By way of contrast, a supply-side agreement focuses on the sale or supply of products. A supply-side agreement could include an agreement between sellers to allocate customers or sales regions, to eliminate or reduce the production or supply of a product, or to fix prices. 

Bureau approach to buy-side agreements 

In its statement, the Bureau clarified that because section 45 of the Act – the criminal conspiracies provision – applies only to supply-side agreements, it will “not assess buy-side agreements for the purchase of products and services – including employee no-poaching and wage-fixing agreements – under section 45.” This means that these agreements are not illegal. 

However, the Bureau indicated it may assess buy-side agreements under section 90.1 of the Act – a provision that has significantly fewer teeth than section 45. Section 90.1 is a civil provision that governs agreements when they are likely to substantially lessen or prevent competition. An agreement between competitors must meet the following two conditions in order for it to contravene section 90.1:

  • The agreement must be “existing or proposed” (i.e., an agreement that has concluded or occurred in the past would not fall subject to section 90.1); and 
  • The agreement must substantially prevent or lessen competition, which the Bureau notes is not a low threshold. 

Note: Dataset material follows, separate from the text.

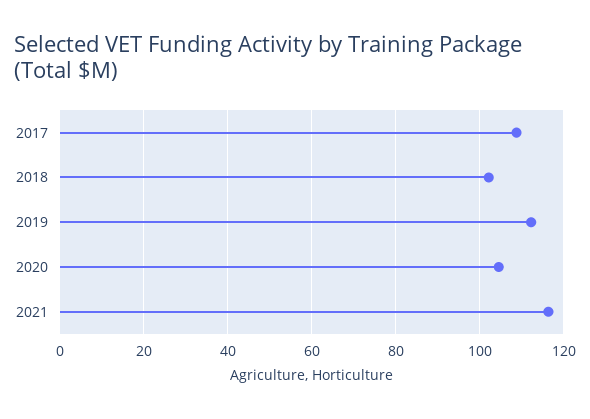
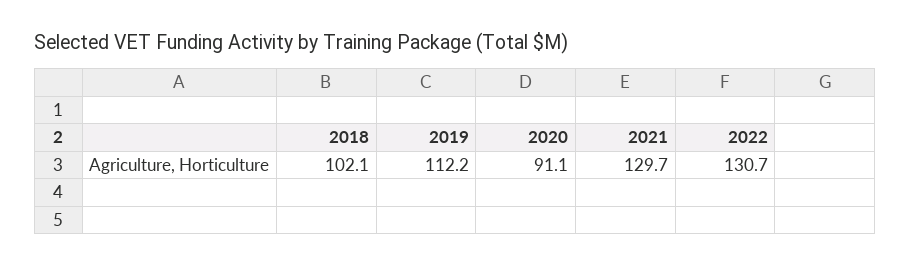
2017: 108 -> none
2020: 104 -> 91.1
2021: 116 -> 129.7
2022: none -> 130.7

Where the Competition Tribunal finds that an agreement or arrangement meets the conditions of section 90.1, it may make an order prohibiting any person (whether or not an actual party to the agreement) from doing anything under the agreement; or requiring any person to take any other action, but only with the consent of that person and the commissioner of competition. 

As such, any buy-side agreements between competitors would, even if the conditions of section 90.1 are met, be subject to much more limited remedies than under section 45 (which include prison terms and/or significant monetary fines). 


The Bureau’s statement does not revolutionize the legal treatment of buy-side agreements in Canada. Rather, the stated approach is in keeping with the wording of the Act and, specifically, the explicit removal of the word “purchase” from section 45 of the Act as part of the 2009 amendments. Section 45 used to make it an offence to agree or arrange with another person to unduly prevent or lessen competition in the purchase of a product, but it no longer does. 

However, the statement makes clear that the Canadian approach differs drastically from that south of the border, where the United States Department of Justice has indicated it will “criminally investigate naked no-poaching or wage-fixing agreements that are unrelated or unnecessary to a larger legitimate collaboration between the employers.”

Its recent statement – for which the Bureau sought advice from the Department of Justice and the Public Prosecution Service of Canada – comes on the heels of the House of Commons considering issues related to buy-side discussions this past July, which likely acted as an impetus for the Bureau’s clarification.  

The Bureau also noted it will outline its enforcement approach to buy-side agreements in further detail in its upcoming update to its Competitor Collaboration Guidelines, so stay tuned for further updates in this area. 

Although the Bureau will not seek criminal enforcement of buy-side agreements in Canada, companies should continue to seek legal advice prior to engaging in any communications with competitors. Such communications, even if limited to buy-side discussions, can nonetheless run afoul of the civil provisions of the Act and the United States has indicated that it will criminally enforce buy-side agreements.